If your organisation is targeted in such a ransom-based DoS attack, the evidence is clear — do not pay the ransom. There are two major reasons why one should never pay such a ransom — the attackers could continue to demand more ransom payments in the future, knowing that you are a target that will pay. The other major reason you should never pay a ransom to avoid a DoS attack is that there are many measures you can put in place to mitigate or prevent such attacks entirely. We discuss one such mitigation measure in this concise article — blocking, banning, and throttling abusive traffic with mod_qos for Apache.

mod_qos is billed by its author as a quality of service module, meaning it is designed to prioritise requests and traffic to ensure that the most important traffic can get through with good performance and speed.
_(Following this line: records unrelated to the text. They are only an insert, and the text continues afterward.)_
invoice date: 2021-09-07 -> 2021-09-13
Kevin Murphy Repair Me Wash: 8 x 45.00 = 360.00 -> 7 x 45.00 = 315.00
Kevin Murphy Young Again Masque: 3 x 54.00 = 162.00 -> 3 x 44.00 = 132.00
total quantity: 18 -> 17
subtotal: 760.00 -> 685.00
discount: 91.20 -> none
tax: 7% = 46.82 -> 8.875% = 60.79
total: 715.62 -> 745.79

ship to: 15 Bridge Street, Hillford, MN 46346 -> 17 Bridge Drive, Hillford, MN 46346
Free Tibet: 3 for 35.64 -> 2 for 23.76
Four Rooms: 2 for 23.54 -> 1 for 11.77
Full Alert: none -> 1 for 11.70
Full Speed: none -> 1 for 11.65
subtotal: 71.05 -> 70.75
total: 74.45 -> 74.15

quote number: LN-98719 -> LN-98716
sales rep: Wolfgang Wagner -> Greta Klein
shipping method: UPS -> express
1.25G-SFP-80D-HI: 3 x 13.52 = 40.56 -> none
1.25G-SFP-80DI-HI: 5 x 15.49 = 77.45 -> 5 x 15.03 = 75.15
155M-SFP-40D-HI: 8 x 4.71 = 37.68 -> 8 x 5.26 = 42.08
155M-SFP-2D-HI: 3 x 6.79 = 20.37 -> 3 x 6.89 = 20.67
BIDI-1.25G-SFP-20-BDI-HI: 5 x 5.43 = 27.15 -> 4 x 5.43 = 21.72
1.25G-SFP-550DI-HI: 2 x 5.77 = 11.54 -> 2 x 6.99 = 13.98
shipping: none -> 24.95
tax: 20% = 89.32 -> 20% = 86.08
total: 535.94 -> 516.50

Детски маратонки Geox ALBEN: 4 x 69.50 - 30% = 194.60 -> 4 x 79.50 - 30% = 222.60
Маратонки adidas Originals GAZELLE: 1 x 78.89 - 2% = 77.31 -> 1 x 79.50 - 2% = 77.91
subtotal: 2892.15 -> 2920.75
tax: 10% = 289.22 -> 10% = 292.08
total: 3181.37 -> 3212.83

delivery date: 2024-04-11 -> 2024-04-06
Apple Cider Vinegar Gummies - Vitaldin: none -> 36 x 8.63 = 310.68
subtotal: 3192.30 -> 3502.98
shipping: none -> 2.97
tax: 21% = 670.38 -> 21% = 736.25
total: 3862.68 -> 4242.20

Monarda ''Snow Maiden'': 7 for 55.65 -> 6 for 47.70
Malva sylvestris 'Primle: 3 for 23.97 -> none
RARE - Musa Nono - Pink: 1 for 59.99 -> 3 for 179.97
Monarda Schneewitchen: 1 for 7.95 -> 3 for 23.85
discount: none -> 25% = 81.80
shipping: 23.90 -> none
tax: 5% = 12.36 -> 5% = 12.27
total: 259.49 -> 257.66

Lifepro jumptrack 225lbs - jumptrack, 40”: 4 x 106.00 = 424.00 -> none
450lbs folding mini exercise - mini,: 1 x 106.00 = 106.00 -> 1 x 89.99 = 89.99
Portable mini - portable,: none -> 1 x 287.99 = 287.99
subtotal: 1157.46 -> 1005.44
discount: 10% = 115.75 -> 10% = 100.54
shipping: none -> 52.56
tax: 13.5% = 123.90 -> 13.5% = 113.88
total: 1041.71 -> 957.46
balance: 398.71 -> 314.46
The documentation lists a number of “control mechanisms” that the module is capable of facilitating:

* The maximum number of concurrent requests to a location/resource (URL) or virtual host.
* Limitation of the bandwidth such as the maximum allowed number of requests per second to an URL or the maximum/minimum of downloaded kbytes per second.
* Limits the number of request events per second (special request conditions).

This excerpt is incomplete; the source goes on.